PROBLEM STATEMENT
Output each record exactly, excluding pictures.

^^^^^^^^^^^^^^^^

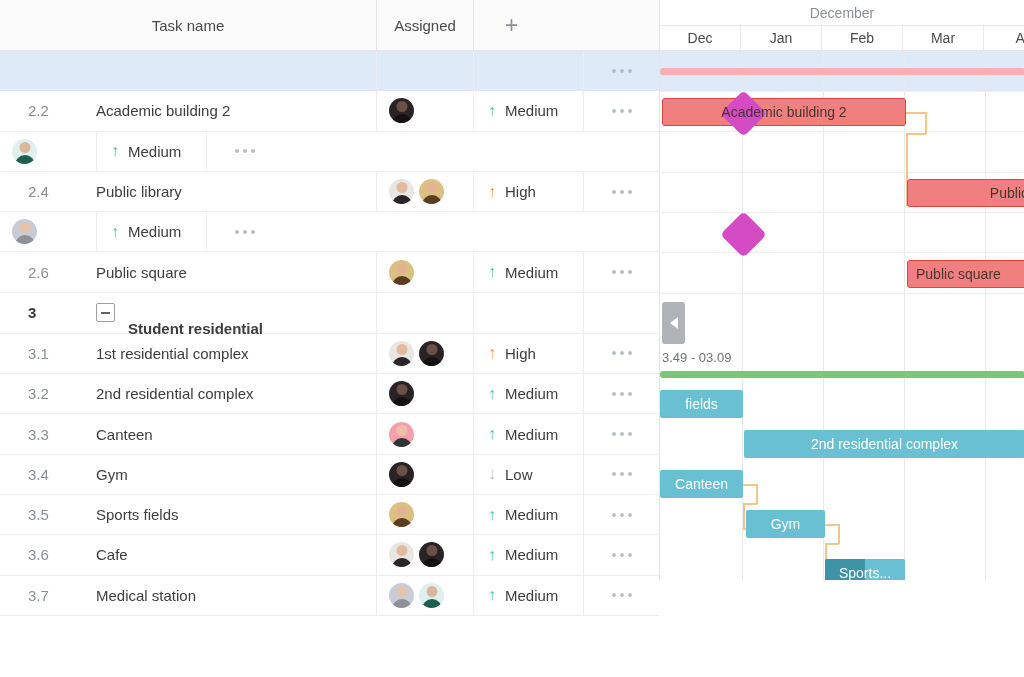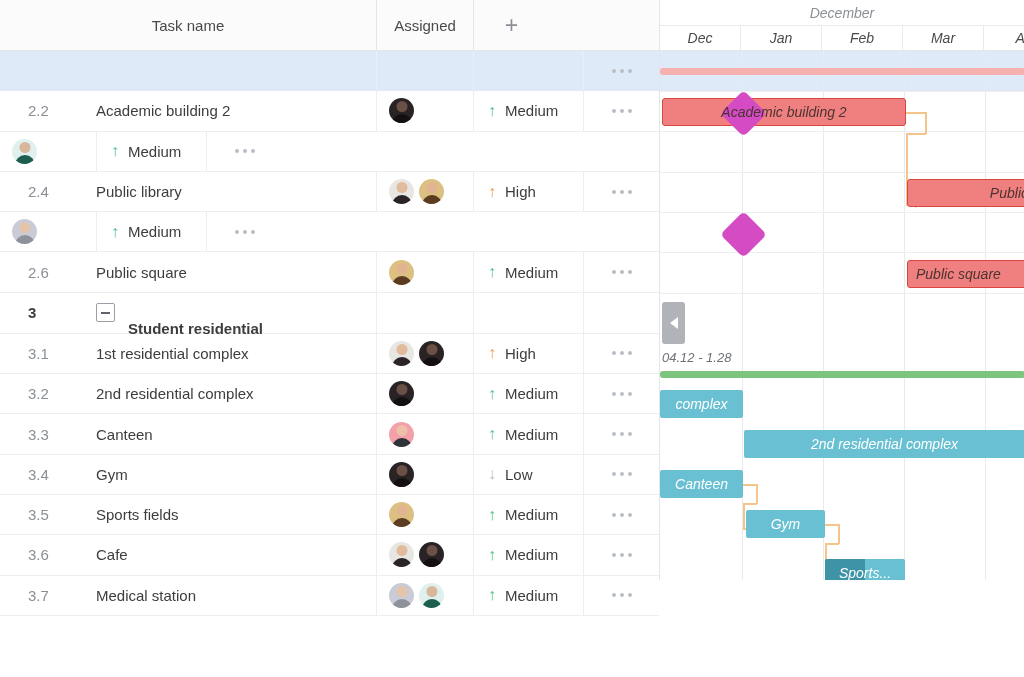--- a/index.html
+++ b/index.html
@@ -144,7 +144,6 @@
     flex: 0 0 365px;
     border-left: 1px solid #e2e5e9;
     overflow: hidden;
-    font-style: italic;
   }
   .tl-period {
     height: 26px;

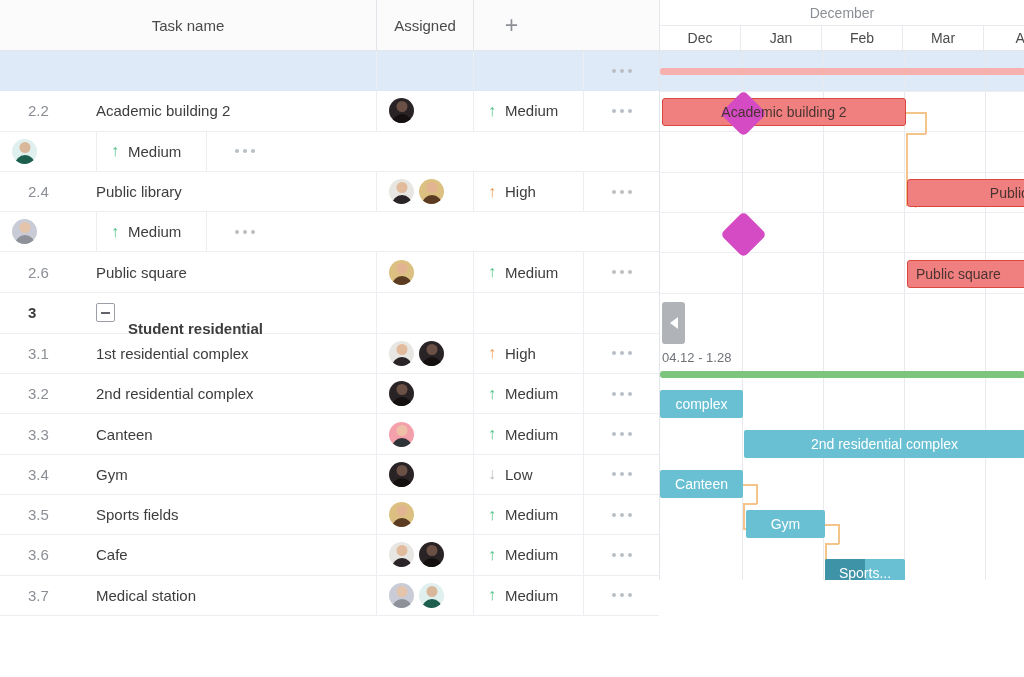--- a/index.html
+++ b/index.html
@@ -645,7 +645,7 @@
 
       <div class="collapse-handle" style="top:251px; left:2px;"></div>
 
-      <div class="daterange" style="top:299px; left:2px;">04.12 - 1.28</div>
+      <div class="daterange" style="top:299px; left:2px;">3.49 - 03.09</div>
       <div class="summary-bar green" style="top:320px; left:0; width:365px;"></div>
 
       <div class="bar teal" style="top:339px; left:0; width:83px;">

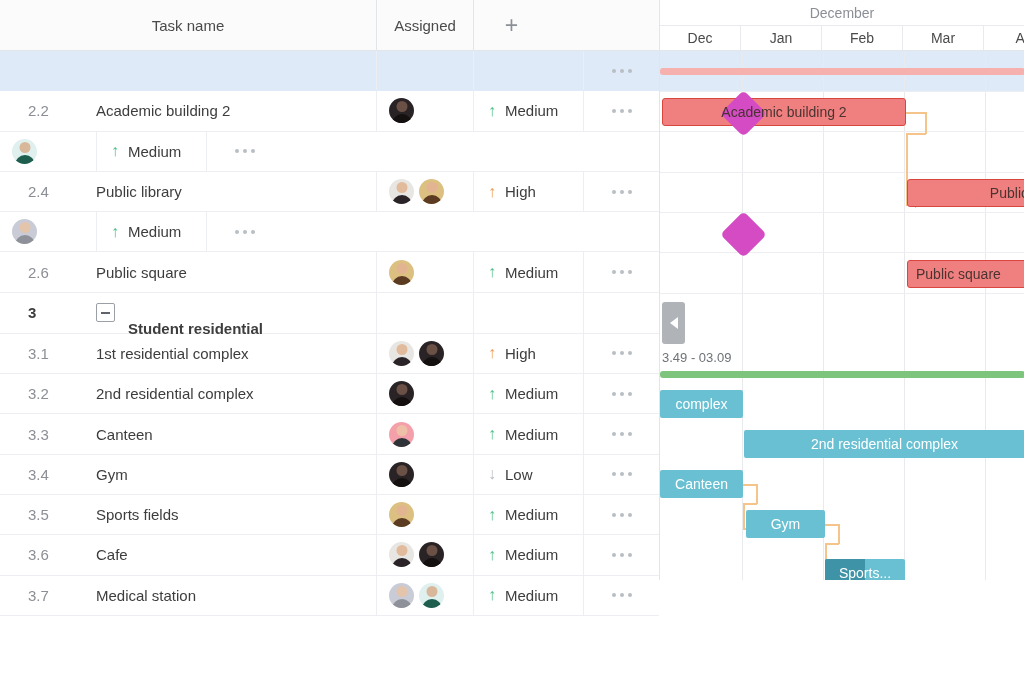--- a/index.html
+++ b/index.html
@@ -649,7 +649,7 @@
       <div class="summary-bar green" style="top:320px; left:0; width:365px;"></div>
 
       <div class="bar teal" style="top:339px; left:0; width:83px;">
-        <span class="blabel">complex</span>
+        <span class="blabel">fields</span>
       </div>
 
       <div class="bar teal" style="top:379px; left:84px; width:281px;">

^^^^^^^^^^^^^^^^

EXERCISE ANSWER
--- a/index.html
+++ b/index.html
@@ -144,7 +144,6 @@
     flex: 0 0 365px;
     border-left: 1px solid #e2e5e9;
     overflow: hidden;
-    font-style: italic;
   }
   .tl-period {
     height: 26px;

--- a/index.html
+++ b/index.html
@@ -645,7 +645,7 @@
 
       <div class="collapse-handle" style="top:251px; left:2px;"></div>
 
-      <div class="daterange" style="top:299px; left:2px;">04.12 - 1.28</div>
+      <div class="daterange" style="top:299px; left:2px;">3.49 - 03.09</div>
       <div class="summary-bar green" style="top:320px; left:0; width:365px;"></div>
 
       <div class="bar teal" style="top:339px; left:0; width:83px;">

--- a/index.html
+++ b/index.html
@@ -649,7 +649,7 @@
       <div class="summary-bar green" style="top:320px; left:0; width:365px;"></div>
 
       <div class="bar teal" style="top:339px; left:0; width:83px;">
-        <span class="blabel">complex</span>
+        <span class="blabel">fields</span>
       </div>
 
       <div class="bar teal" style="top:379px; left:84px; width:281px;">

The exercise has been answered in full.